The zero line circuit shown in FIG. 4 as an example of a comparison circuit corresponds to one of the connection columns in FIG. 321. 25 S. is the signal of the 19 frequency divider. Similarly, 26 is a signal of the frequency divider of 20. S
, ,C, ,A, ■signals correspond in FIG. 3 and FIG. 4. In FIG. 4, 27, 28, 31, and 32 are inverter circuits, and 35 is an off circuit. 29.30.33.34
Figure 5 shows the relationship between the states of S7 and C7 and the logic signal of 80 for the logic signal of aAn-1, which is an AND circuit.
Activate the circuit shown in FIG. 3 with o=O. At this time, SL1. C
n is reset and starts with all O's. When the switch shown in FIG. 3 is turned off at 0 and turned on at 1, the coil shown in FIG. 2 is activated with its internal resistance and the resistance r shown in FIG. 3 in series. However, as the rotation speed increases, the 19 counters made up of the divider row in Figure 3 become 2.
When the number becomes larger than the counter 0, the switch 22 is turned on and the power consumption by the resistor r2 24 increases, which applies the brake to the gear shown in Fig. 2 12 and regulates the speed.
It is designed to maintain a speed regulating state by appropriately determining each design constant.

[Effects of the Invention] The present invention can be applied to high-precision watches and clocks using a spring or the like as a power source. Also, tape recorders, disk drives, Fi-type moving vehicles, and shavers that require constant speed rotation.
It can be applied to etc.

In the example shown in FIG. 2, by driving 14 circuits with 13 power outputs, a pollution-free power source and a portable power source without chemical batteries can be obtained. Alternatively, solar power can be used to create a device that does not have chemical batteries. Moreover, the power source can be used in a wide range of applications, such as a spring, water power, dead weight, or atmospheric pressure change, and a fixed period rotation power source that is clean, portable, and highly mobile can be obtained. This is a mechanism that will become increasingly important as we move into an era where environmental conservation becomes important.

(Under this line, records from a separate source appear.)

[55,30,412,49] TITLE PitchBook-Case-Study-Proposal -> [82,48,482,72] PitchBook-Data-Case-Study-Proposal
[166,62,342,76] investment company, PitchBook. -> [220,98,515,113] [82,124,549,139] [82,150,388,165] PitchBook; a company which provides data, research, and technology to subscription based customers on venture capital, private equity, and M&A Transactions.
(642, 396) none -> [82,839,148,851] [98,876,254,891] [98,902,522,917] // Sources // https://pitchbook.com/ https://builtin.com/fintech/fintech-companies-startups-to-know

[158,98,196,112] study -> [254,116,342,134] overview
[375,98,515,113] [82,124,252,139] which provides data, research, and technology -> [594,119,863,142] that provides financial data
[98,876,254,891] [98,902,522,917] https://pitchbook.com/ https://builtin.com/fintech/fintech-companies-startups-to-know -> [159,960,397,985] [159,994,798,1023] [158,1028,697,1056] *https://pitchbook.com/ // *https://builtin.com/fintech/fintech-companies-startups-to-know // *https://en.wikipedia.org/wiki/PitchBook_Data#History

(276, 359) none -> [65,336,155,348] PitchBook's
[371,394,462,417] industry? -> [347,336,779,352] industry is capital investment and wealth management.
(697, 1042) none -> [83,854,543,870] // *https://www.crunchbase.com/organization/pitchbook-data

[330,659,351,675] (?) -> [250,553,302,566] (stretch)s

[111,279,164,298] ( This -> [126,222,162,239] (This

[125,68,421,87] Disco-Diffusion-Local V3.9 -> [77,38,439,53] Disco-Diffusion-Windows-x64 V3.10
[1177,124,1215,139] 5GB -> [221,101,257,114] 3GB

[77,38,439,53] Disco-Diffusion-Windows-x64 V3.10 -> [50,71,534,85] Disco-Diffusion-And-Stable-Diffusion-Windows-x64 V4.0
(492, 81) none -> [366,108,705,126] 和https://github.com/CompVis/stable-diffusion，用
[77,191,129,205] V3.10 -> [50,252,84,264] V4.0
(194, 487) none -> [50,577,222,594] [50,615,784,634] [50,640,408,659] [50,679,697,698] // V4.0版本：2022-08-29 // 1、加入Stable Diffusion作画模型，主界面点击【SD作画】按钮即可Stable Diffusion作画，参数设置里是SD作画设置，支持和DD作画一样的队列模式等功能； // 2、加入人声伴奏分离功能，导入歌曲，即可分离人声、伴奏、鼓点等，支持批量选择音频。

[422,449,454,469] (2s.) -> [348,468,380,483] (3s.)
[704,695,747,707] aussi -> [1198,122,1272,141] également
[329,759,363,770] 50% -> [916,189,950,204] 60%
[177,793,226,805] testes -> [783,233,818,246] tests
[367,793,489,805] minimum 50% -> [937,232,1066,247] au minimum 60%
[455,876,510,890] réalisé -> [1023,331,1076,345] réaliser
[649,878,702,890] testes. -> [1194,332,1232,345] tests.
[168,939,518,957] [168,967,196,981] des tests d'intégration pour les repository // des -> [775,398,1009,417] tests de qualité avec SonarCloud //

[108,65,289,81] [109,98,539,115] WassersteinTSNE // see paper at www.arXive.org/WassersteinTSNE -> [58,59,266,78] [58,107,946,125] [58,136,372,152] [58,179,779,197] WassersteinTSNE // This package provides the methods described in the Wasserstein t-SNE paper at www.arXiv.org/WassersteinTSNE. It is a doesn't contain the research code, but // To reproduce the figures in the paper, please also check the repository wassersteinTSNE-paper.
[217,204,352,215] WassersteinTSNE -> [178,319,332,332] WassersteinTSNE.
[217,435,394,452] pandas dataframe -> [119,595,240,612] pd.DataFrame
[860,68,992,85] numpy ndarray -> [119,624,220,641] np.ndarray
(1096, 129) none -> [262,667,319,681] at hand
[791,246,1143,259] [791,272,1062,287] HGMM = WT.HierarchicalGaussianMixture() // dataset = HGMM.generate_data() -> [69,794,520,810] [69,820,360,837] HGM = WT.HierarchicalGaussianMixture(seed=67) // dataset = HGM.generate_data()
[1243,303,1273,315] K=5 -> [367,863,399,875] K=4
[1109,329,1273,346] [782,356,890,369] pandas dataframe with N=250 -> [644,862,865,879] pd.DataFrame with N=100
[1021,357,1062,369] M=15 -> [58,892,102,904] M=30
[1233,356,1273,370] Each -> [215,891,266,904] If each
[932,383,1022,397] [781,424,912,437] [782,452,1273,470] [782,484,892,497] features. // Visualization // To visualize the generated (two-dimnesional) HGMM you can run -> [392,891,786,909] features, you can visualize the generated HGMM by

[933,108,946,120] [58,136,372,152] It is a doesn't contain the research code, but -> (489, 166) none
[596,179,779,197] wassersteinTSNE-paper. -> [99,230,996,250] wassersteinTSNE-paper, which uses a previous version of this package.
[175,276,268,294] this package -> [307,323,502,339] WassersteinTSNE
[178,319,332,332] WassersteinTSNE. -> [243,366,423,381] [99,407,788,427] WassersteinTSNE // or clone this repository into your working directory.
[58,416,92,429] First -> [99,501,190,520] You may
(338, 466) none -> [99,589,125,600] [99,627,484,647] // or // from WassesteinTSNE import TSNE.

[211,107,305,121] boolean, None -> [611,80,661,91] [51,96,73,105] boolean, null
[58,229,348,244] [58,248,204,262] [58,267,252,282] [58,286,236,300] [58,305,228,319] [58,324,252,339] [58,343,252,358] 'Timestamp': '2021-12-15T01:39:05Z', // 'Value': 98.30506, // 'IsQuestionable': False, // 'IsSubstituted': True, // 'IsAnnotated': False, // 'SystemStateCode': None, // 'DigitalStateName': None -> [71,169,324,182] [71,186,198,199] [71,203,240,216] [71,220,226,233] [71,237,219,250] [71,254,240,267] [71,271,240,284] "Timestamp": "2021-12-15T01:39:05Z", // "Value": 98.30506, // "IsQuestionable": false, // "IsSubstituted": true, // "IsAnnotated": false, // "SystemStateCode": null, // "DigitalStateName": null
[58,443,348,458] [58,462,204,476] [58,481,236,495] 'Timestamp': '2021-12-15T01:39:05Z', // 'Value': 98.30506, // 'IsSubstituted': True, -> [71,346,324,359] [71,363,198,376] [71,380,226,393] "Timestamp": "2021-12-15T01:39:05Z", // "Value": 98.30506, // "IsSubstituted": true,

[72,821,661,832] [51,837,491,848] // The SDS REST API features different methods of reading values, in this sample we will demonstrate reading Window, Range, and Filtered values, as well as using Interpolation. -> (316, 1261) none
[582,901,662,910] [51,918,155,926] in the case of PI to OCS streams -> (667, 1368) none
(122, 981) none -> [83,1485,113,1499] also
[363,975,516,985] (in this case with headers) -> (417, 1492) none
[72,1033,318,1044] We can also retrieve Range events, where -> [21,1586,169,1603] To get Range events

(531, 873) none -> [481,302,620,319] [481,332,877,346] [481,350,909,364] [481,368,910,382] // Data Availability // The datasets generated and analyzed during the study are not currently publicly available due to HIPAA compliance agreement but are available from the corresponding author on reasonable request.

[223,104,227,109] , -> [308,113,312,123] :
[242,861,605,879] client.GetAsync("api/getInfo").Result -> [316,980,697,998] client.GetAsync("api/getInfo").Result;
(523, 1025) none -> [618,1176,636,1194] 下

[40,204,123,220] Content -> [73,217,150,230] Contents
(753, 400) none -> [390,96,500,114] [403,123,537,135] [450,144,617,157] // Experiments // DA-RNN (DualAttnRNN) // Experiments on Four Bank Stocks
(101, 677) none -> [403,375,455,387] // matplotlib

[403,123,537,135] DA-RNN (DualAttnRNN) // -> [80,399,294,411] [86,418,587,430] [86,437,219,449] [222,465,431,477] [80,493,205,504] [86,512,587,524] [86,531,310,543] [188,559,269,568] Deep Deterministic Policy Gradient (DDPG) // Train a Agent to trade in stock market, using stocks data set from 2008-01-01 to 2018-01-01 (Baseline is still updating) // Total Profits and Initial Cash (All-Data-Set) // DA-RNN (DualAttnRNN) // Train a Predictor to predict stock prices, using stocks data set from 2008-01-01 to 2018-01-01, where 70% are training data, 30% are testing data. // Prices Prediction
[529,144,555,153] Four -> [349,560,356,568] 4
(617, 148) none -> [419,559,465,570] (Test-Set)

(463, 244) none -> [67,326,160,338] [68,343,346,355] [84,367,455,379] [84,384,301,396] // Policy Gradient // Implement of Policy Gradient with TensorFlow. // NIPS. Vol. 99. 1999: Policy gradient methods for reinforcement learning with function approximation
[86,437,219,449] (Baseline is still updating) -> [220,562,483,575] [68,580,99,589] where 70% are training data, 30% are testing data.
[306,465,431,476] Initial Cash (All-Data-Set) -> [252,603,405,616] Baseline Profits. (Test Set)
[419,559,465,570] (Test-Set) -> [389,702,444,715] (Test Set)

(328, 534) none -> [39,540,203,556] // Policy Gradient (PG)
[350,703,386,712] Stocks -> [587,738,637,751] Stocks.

[Brief explanation of drawings]

FIG. 1 is a diagram showing a conventional speed governor for a timepiece. FIG. 2 is a block diagram of a configuration example of the present invention. FIG. 3 is a block diagram of a control circuit according to an example of the present invention. FIG. 4 is a logic comparison circuit diagram of a control circuit according to an example of the present invention. FIG. 5 is a diagram showing logical signal states in FIGS. 5 and 4; FIG. Below Up

Claims (1)

[Claims] (1) It has a rotary power generator, a generator using this power, and a periodic standard signal output device, and switches the resistive load connected to the generator output using a logic circuit that compares the periodic signal of the generator and the periodic standard signal. 1. A rotational power regulating device comprising a circuit that regulates the cumulative period of rotational power to a period set by a standard signal.